(Beginning of Task material)

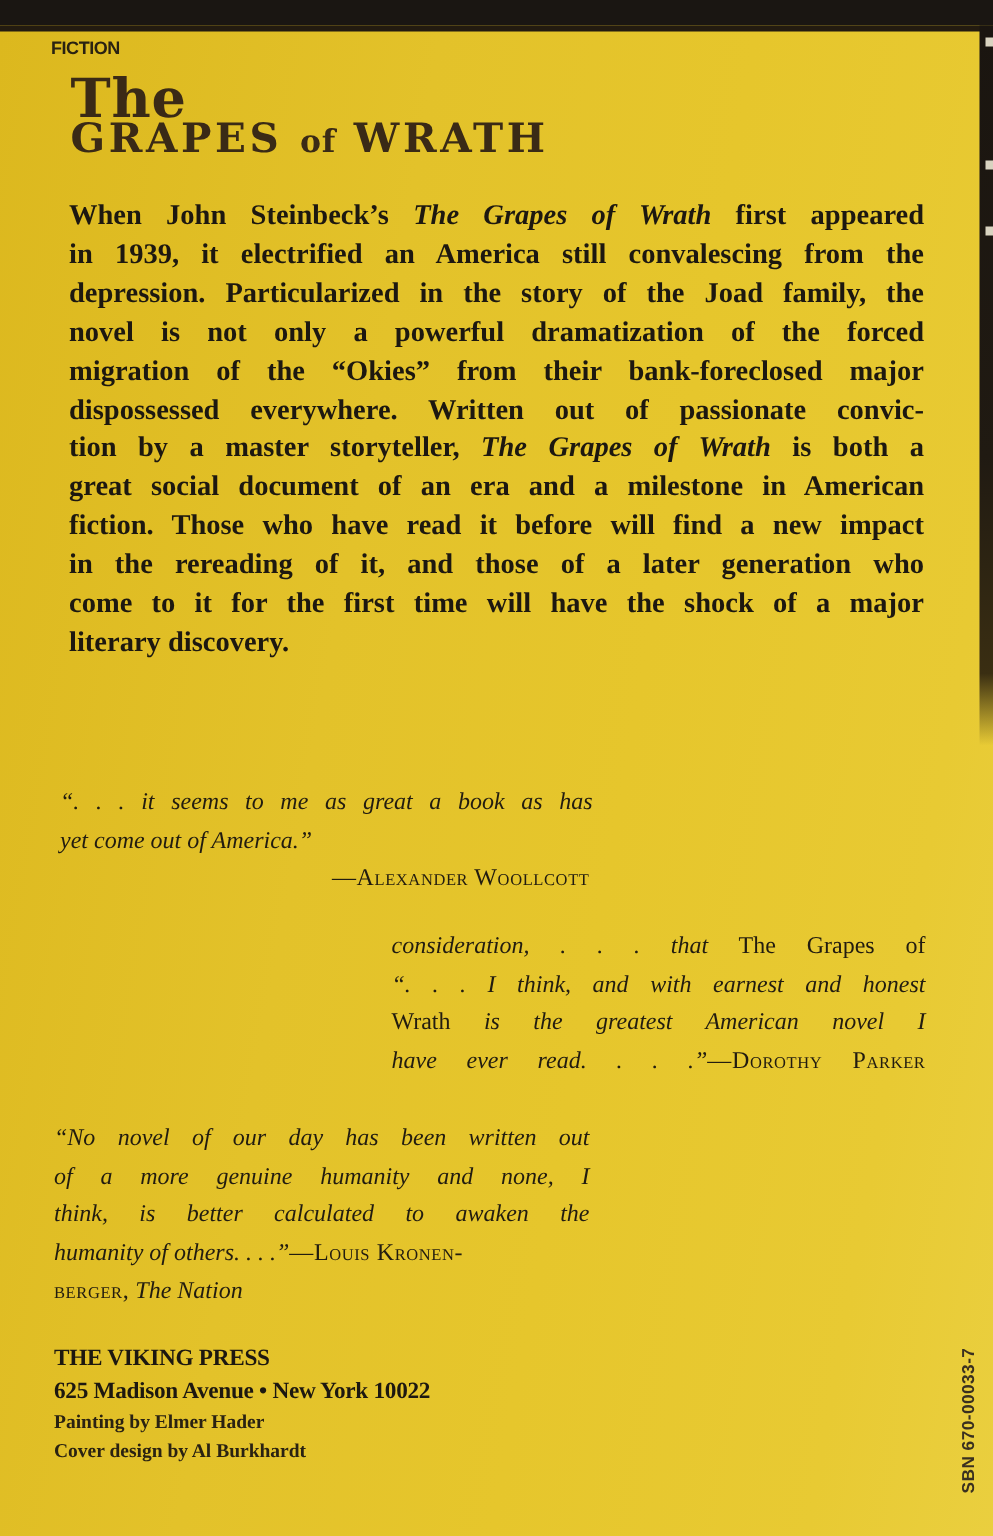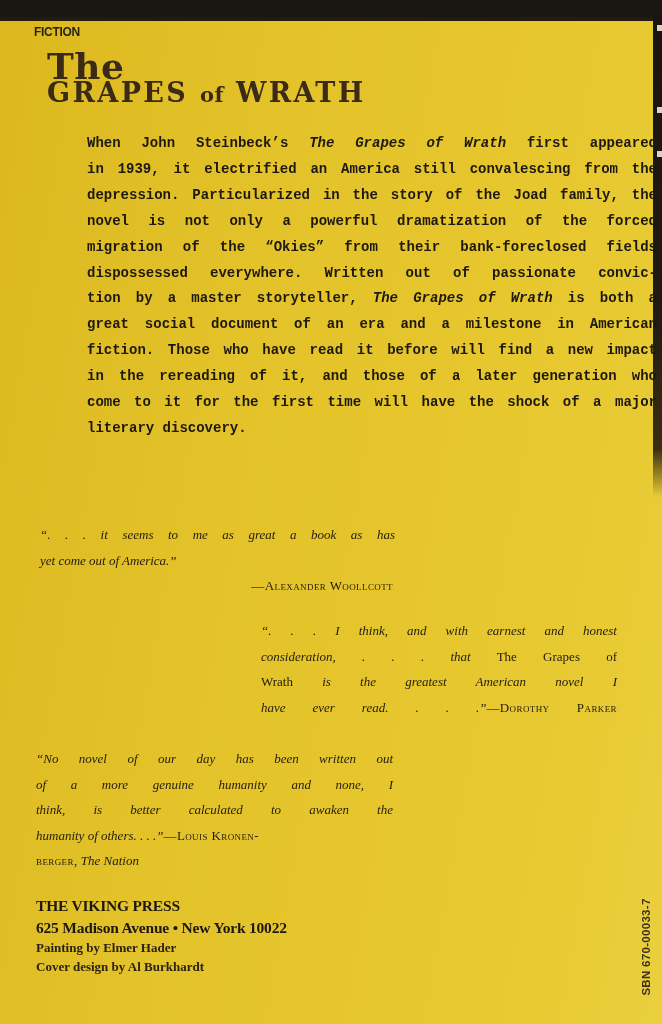--- a/index.html
+++ b/index.html
@@ -45,33 +45,32 @@
     position: absolute; left: 47px; top: 60px;
     font-family: "DejaVu Serif", serif; font-weight: bold;
     font-size: 27px; color: #3a2a16; letter-spacing: 2.4px;
     white-space: nowrap;
     text-align: center;
   }
   .title-main .of { font-size: 21px; letter-spacing: 0.5px; }
 
   .blurb {
     position: absolute; left: 46px; top: 114px; width: 570px;
-    font-family: Liberation Mono, monospace; font-weight: bold;
-    font-size: 14px; line-height: 25.9px; color: #1d1810;
+    font-family: Liberation Serif, serif; font-weight: bold;
+    font-size: 19px; line-height: 25.9px; color: #1d1810;
     text-align: justify;
-    margin-left: 41px;
   }
   .blurb .line { display: block; text-align: justify; text-align-last: justify; white-space: nowrap; }
   .blurb .line.last { text-align-last: left; }
   .blurb i { font-style: italic; }
 
   .quote {
     position: absolute;
     font-family: "Liberation Serif", serif;
-    font-size: 13px; line-height: 25.5px; color: #221c10;
+    font-size: 16px; line-height: 25.5px; color: #221c10;
   }
   .quote .line { display: block; white-space: nowrap; }
   .quote .j { text-align: justify; text-align-last: justify; }
   .quote i { font-style: italic; }
   .sc { font-variant: small-caps; font-style: normal; letter-spacing: 0.4px; margin-top: 36px; }
 
   .q1 { left: 40px; top: 505px; width: 355px; }
   .q1 .attr { text-align: right; padding-right: 2px; }
   .q2 { left: 261px; top: 601px; width: 356px; }
   .q3 { left: 36px; top: 729px; width: 357px; }
@@ -110,39 +109,39 @@
     <span>GRAPES</span>
     <span class="of">of</span>
     <span>WRATH</span>
   </div>
 
   <div class="blurb">
     <span class="line"><span>When John Steinbeck’s </span><i>The Grapes of Wrath</i><span> first appeared</span></span>
     <span class="line">in 1939, it electrified an America still convalescing from the</span>
     <span class="line">depression. Particularized in the story of the Joad family, the</span>
     <span class="line">novel is not only a powerful dramatization of the forced</span>
-    <span class="line">migration of the “Okies” from their bank-foreclosed fields</span>
+    <span class="line">migration of the “Okies” from their bank-foreclosed major</span>
     <span class="line">dispossessed everywhere. Written out of passionate convic-</span>
     <span class="line"><span>tion by a master storyteller, </span><i>The Grapes of Wrath</i><span> is both a</span></span>
     <span class="line">great social document of an era and a milestone in American</span>
     <span class="line">fiction. Those who have read it before will find a new impact</span>
     <span class="line">in the rereading of it, and those of a later generation who</span>
     <span class="line">come to it for the first time will have the shock of a major</span>
     <span class="line last">literary discovery.</span>
   </div>
 
   <div class="quote q1">
     <span class="line j"><i>“. . . it seems to me as great a book as has</i></span>
     <span class="line"><i>yet come out of America.”</i></span>
     <span class="line attr"><span class="sc">—Alexander Woollcott</span></span>
   </div>
 
   <div class="quote q2">
+    <span class="line j"><i>consideration, . . . that</i><span> The Grapes of</span></span>
     <span class="line j"><i>“. . . I think, and with earnest and honest</i></span>
-    <span class="line j"><i>consideration, . . . that</i><span> The Grapes of</span></span>
     <span class="line j"><span>Wrath</span><i> is the greatest American novel I</i></span>
     <span class="line j"><i>have ever read. . . .”</i><span class="sc">—Dorothy Parker</span></span>
   </div>
 
   <div class="quote q3">
     <span class="line j"><i>“No novel of our day has been written out</i></span>
     <span class="line j"><i>of a more genuine humanity and none, I</i></span>
     <span class="line j"><i>think, is better calculated to awaken the</i></span>
     <span class="line"><i>humanity of others. . . .”</i><span class="sc">—Louis Kronen-</span></span>
     <span class="line"><span class="sc">berger,</span><i> The Nation</i></span>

(End of Task material)

§ Activity:
Pictures aside, reproduce all of the material above without alteration.

§ Response area:
--- a/index.html
+++ b/index.html
@@ -45,33 +45,32 @@
     position: absolute; left: 47px; top: 60px;
     font-family: "DejaVu Serif", serif; font-weight: bold;
     font-size: 27px; color: #3a2a16; letter-spacing: 2.4px;
     white-space: nowrap;
     text-align: center;
   }
   .title-main .of { font-size: 21px; letter-spacing: 0.5px; }
 
   .blurb {
     position: absolute; left: 46px; top: 114px; width: 570px;
-    font-family: Liberation Mono, monospace; font-weight: bold;
-    font-size: 14px; line-height: 25.9px; color: #1d1810;
+    font-family: Liberation Serif, serif; font-weight: bold;
+    font-size: 19px; line-height: 25.9px; color: #1d1810;
     text-align: justify;
-    margin-left: 41px;
   }
   .blurb .line { display: block; text-align: justify; text-align-last: justify; white-space: nowrap; }
   .blurb .line.last { text-align-last: left; }
   .blurb i { font-style: italic; }
 
   .quote {
     position: absolute;
     font-family: "Liberation Serif", serif;
-    font-size: 13px; line-height: 25.5px; color: #221c10;
+    font-size: 16px; line-height: 25.5px; color: #221c10;
   }
   .quote .line { display: block; white-space: nowrap; }
   .quote .j { text-align: justify; text-align-last: justify; }
   .quote i { font-style: italic; }
   .sc { font-variant: small-caps; font-style: normal; letter-spacing: 0.4px; margin-top: 36px; }
 
   .q1 { left: 40px; top: 505px; width: 355px; }
   .q1 .attr { text-align: right; padding-right: 2px; }
   .q2 { left: 261px; top: 601px; width: 356px; }
   .q3 { left: 36px; top: 729px; width: 357px; }
@@ -110,39 +109,39 @@
     <span>GRAPES</span>
     <span class="of">of</span>
     <span>WRATH</span>
   </div>
 
   <div class="blurb">
     <span class="line"><span>When John Steinbeck’s </span><i>The Grapes of Wrath</i><span> first appeared</span></span>
     <span class="line">in 1939, it electrified an America still convalescing from the</span>
     <span class="line">depression. Particularized in the story of the Joad family, the</span>
     <span class="line">novel is not only a powerful dramatization of the forced</span>
-    <span class="line">migration of the “Okies” from their bank-foreclosed fields</span>
+    <span class="line">migration of the “Okies” from their bank-foreclosed major</span>
     <span class="line">dispossessed everywhere. Written out of passionate convic-</span>
     <span class="line"><span>tion by a master storyteller, </span><i>The Grapes of Wrath</i><span> is both a</span></span>
     <span class="line">great social document of an era and a milestone in American</span>
     <span class="line">fiction. Those who have read it before will find a new impact</span>
     <span class="line">in the rereading of it, and those of a later generation who</span>
     <span class="line">come to it for the first time will have the shock of a major</span>
     <span class="line last">literary discovery.</span>
   </div>
 
   <div class="quote q1">
     <span class="line j"><i>“. . . it seems to me as great a book as has</i></span>
     <span class="line"><i>yet come out of America.”</i></span>
     <span class="line attr"><span class="sc">—Alexander Woollcott</span></span>
   </div>
 
   <div class="quote q2">
+    <span class="line j"><i>consideration, . . . that</i><span> The Grapes of</span></span>
     <span class="line j"><i>“. . . I think, and with earnest and honest</i></span>
-    <span class="line j"><i>consideration, . . . that</i><span> The Grapes of</span></span>
     <span class="line j"><span>Wrath</span><i> is the greatest American novel I</i></span>
     <span class="line j"><i>have ever read. . . .”</i><span class="sc">—Dorothy Parker</span></span>
   </div>
 
   <div class="quote q3">
     <span class="line j"><i>“No novel of our day has been written out</i></span>
     <span class="line j"><i>of a more genuine humanity and none, I</i></span>
     <span class="line j"><i>think, is better calculated to awaken the</i></span>
     <span class="line"><i>humanity of others. . . .”</i><span class="sc">—Louis Kronen-</span></span>
     <span class="line"><span class="sc">berger,</span><i> The Nation</i></span>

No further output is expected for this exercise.